Hinshaw hired Carbone as Cancer Center director in 2009 over the objections of 86 percent of its faculty members who said he was unqualified and had alienated a majority of the faculty when he was interim director.

Hinshaw did not return a phone call from Hawaii News Now Thursday.

UH has said it is working on a "plan to strengthen the center," noting that details will be released "as soon as they can be shared with the public."

But Wilkins said, "I don't understand what kind of plan they could put together. There have been many plans over the last five years and they have not worked."

Issell, the associate director of the center, said, "It's going to take a lot of mending relationships, and reconciliations.  I believe the UH will put in place a system that will allow things to happen."

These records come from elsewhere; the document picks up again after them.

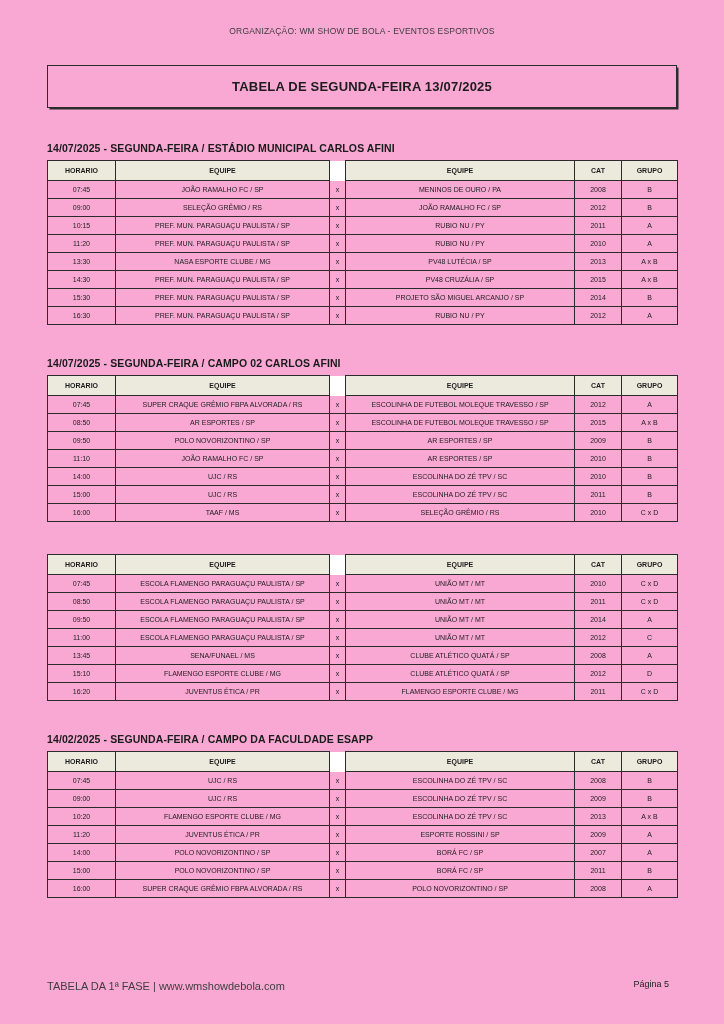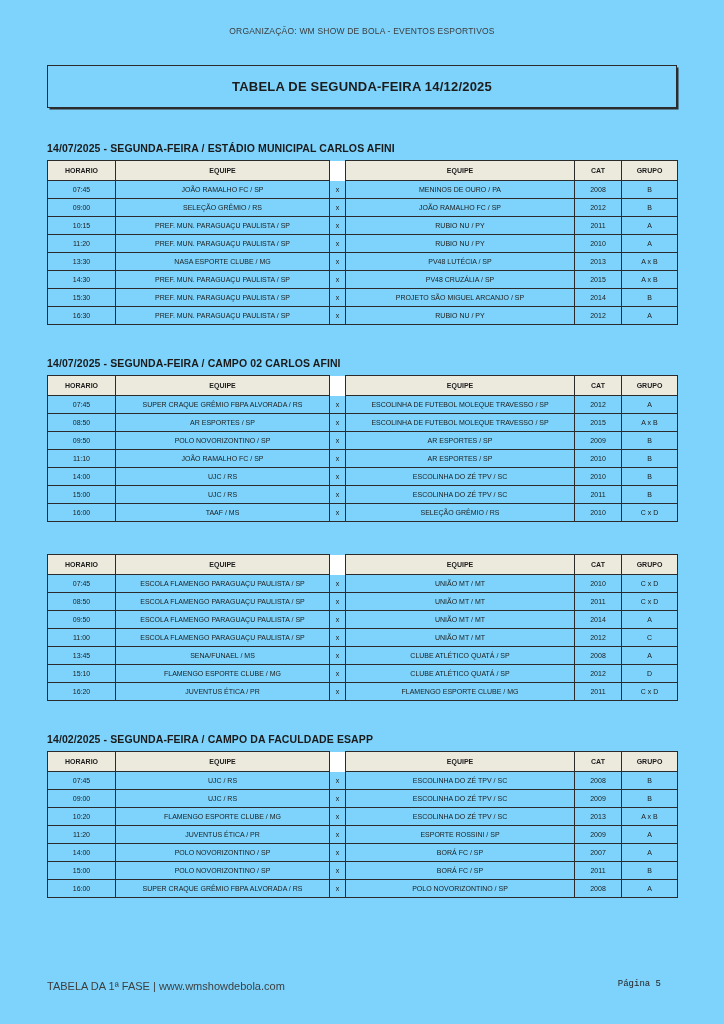--- a/index.html
+++ b/index.html
@@ -5,7 +5,7 @@
   html,body { margin:0; padding:0; background:#e8e8e8; }
   .page {
     position:relative; width:724px; height:1024px; margin:0 auto;
-    background:#7dd3fc; overflow:hidden;
+    background:#f9a8d4; overflow:hidden;
     font-family:"Liberation Sans", sans-serif; color:#1c1c1c;
   }
   .org-header {

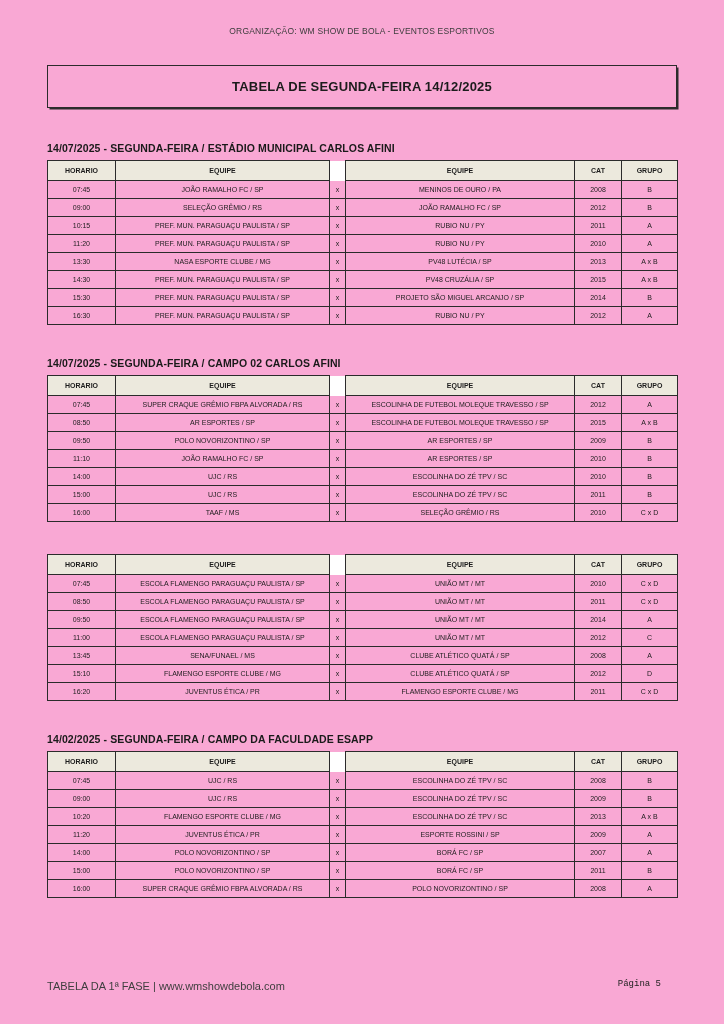--- a/index.html
+++ b/index.html
@@ -59,7 +59,7 @@
   <div class="org-header">ORGANIZAÇÃO: WM SHOW DE BOLA - EVENTOS ESPORTIVOS</div>
 
   <div class="title-box">
-    <span>TABELA DE SEGUNDA-FEIRA 14/12/2025</span>
+    <span>TABELA DE SEGUNDA-FEIRA 13/07/2025</span>
   </div>
 
   <div id="sections">

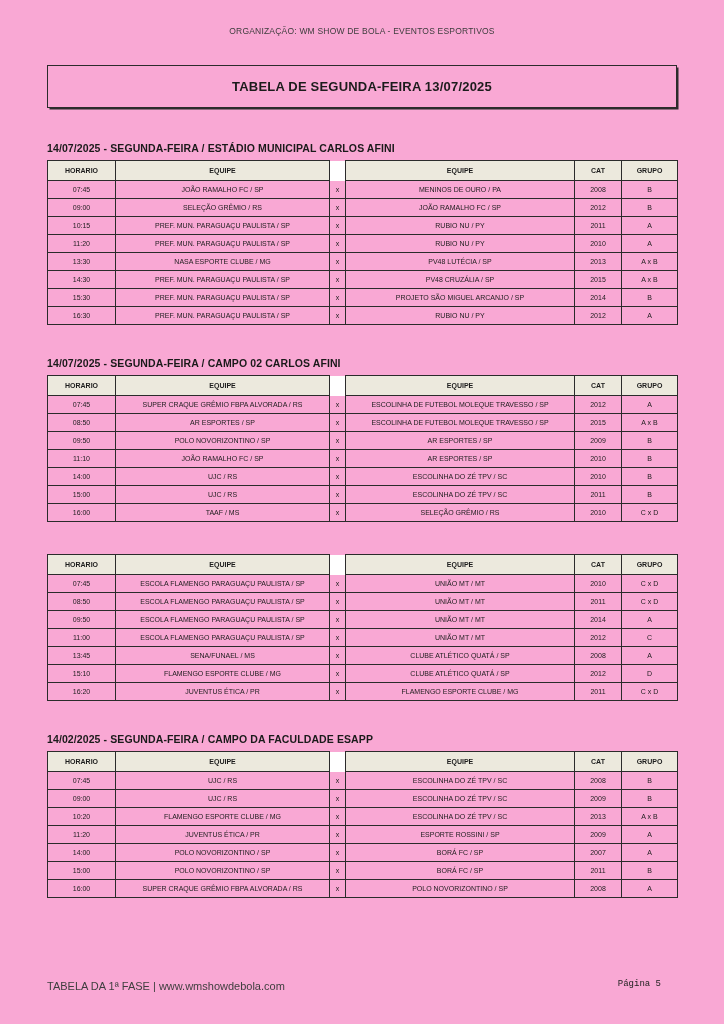--- a/index.html
+++ b/index.html
@@ -48,7 +48,7 @@
     font-size:11px; color:#3e3e3e;
   }
   .footer-right {
-    position:absolute; right:16px; top:-1px; font-size:9px; color:#222222;font-family:Liberation Mono, monospace;
+    position:absolute; right:8px; top:-1px; font-size:9px; color:#222222;
   }
 </style>
 </head>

Carbone is traveling and a UH spokeswoman said he was not available for an interview.

Carbone is one of the highest-paid administrators in the UH system, earning $412,008 a year.

At Hawaii News Now's request, UH asked people who'd emailed the Board of Regents letters about Carbone in the last several weeks to email Hawaii News Now their comments.  As of 6:45 p.m. Thursday, Hawaii News Now had received five letters, all of them opposed to Carbone.